WASHINGTON — The CIA on Tuesday disclosed the names of 15 of its operatives killed in the line of duty over the last 30 years, the result of a new effort to honor fallen officers whose sacrifices had long gone unrecognized by all but a few.
Fourteen of the dead already had a star inscribed in their memory on the CIA’s wall of honor in the lobby of the old headquarters building on the agency’s Langley, Va., campus. But their names had been withheld. In a closed agency ceremony Monday their names were added to the Book of Honor, which accompanies the stars.
In addition, a new star was added this year for Jeffrey R. Patneau, who died at age 26 in Yemen in 2008 from injuries sustained in a car accident. He was the 103rd CIA officer recognized as having died in the line of duty.
“The 103 souls represented by the stars on the wall behind me all heard the same call to duty and answered it without hesitation — never for acclaim, always for country,” CIA Director David H. Petraeus said at the ceremony, according to a CIA statement. “Their words and deeds will inspire us forever, and their service and sacrifice will never be forgotten.”
Many of the CIA officers were working under State Department cover, and some are recognized in a memorial list kept on the website of the American Foreign Service Association of diplomats who died in the line of duty.

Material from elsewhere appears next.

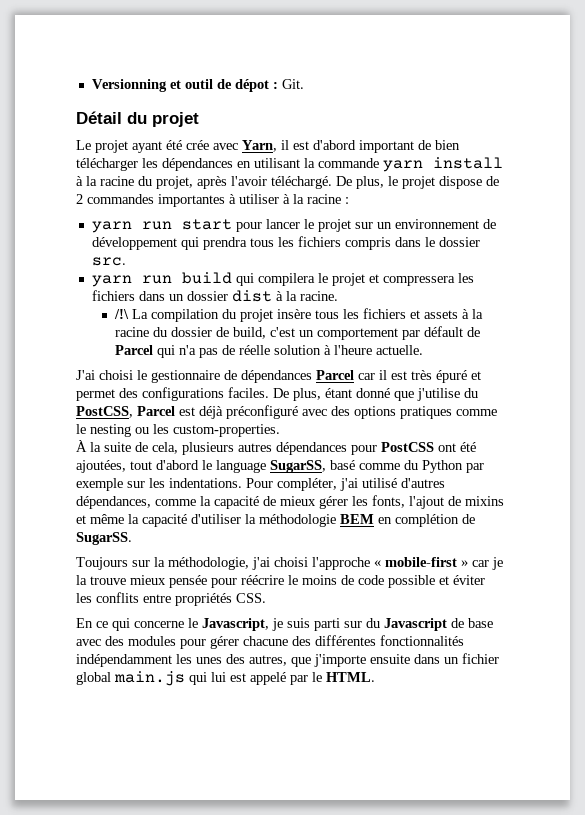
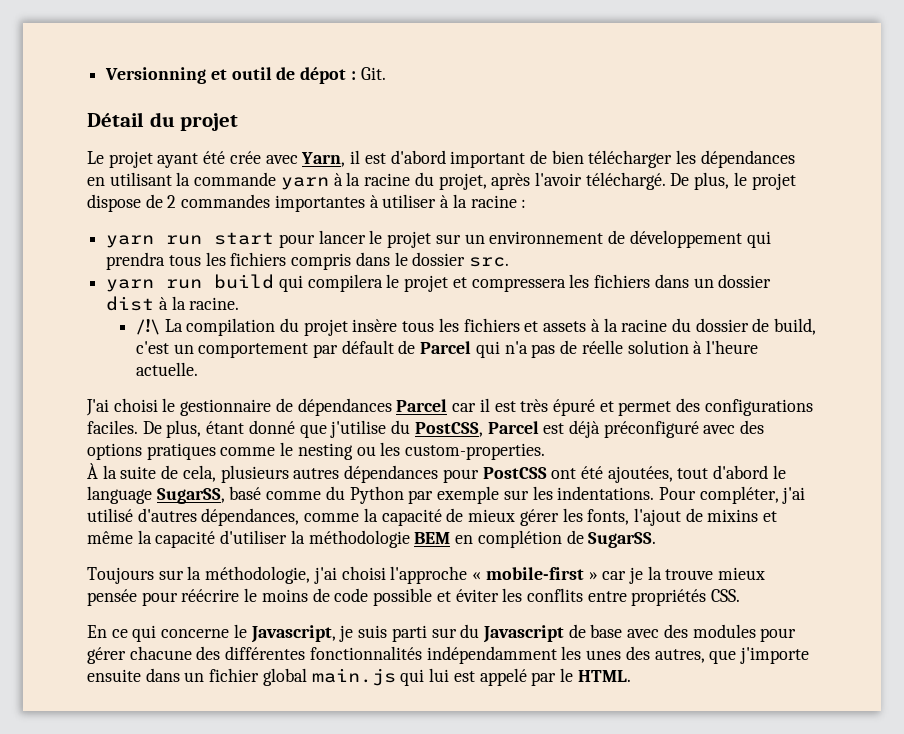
- Le projet ayant été crée avec Yarn, il est d'abord important de bien télécharger les dépendances en utilisant la commande yarn install à la racine du projet, après l'avoir téléchargé.
+ Le projet ayant été crée avec Yarn, il est d'abord important de bien télécharger les dépendances en utilisant la commande yarn à la racine du projet, après l'avoir téléchargé.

Some were identified as CIA employees in news media accounts at the time of their deaths. Several of them had been secretly awarded intelligence medals. But Tuesday’s statement from the CIA marked the first official acknowledgment that any of them had been undercover operatives for the spy agency.
“Much of this disclosure is long, long overdue,” said Ted Gup, author of “The Book of Honor: The Secret Lives and Deaths of CIA Operatives,” who identified some of the 15 for his book. “These families who lost loved ones who were covert not only had to endure the loss — they also were tethered to bogus cover stories for years and years. They had to raise their children without any details or specifics as to what their mothers or fathers gave their lives for.”
Patneau’s name had not been publicly linked to the CIA previously. The car crash in Yemen that killed him occurred on Sept. 29, 2008, the U.S. government says. Officials dispute a claim by al-Qaida that he was killed during a well-publicized attack on the U.S. Embassy in the capital, Sanaa, on Sept. 17 that year.
The list includes five officers — Phyliss Nancy Faraci, Deborah M. Hixon, Frank J. Johnston, James F. Lewis and Monique N. Lewis — who died in the April 18, 1983, bomb attack against the U.S. Embassy in Beirut. They were all listed at the time of the bombing as State Department employees.
And it includes four others who died in terrorist attacks. Jacqueline K. Van Landingham was shot and killed in Pakistan in March 1995. Matthew K. Gannon was killed in the December 1988 bombing of Pan Am Flight 103 over Lockerbie, Scotland. Molly N. Hardy died in the August 1998 suicide bombing of the U.S. Embassy in Nairobi, Kenya. Leslianne Shedd died in November 1996, when hijackers forced down her plane over the Indian Ocean, killing more than 125 people.
The agency also named Barry S. Castiglione, who died during the July 1992 ocean rescue of a colleague in El Salvador; Lawrence N. Freedman, killed in Somalia in December 1992; Thomas M. Jennings Jr., who died in Bosnia-Herzegovina in December 1997; Freddie R. Woodruff, who was killed in Georgia in August 1993; and Robert W. Woods, who died in a plane crash in August 1989 with Rep. Mickey Leland on a humanitarian mission in Ethiopia.
Those five deaths, Petraeus said, are a reminder of “the sheer sweep of our global mission” and “the risks inherent to intelligence work, as well as the bravery and integrity of those who perform it.”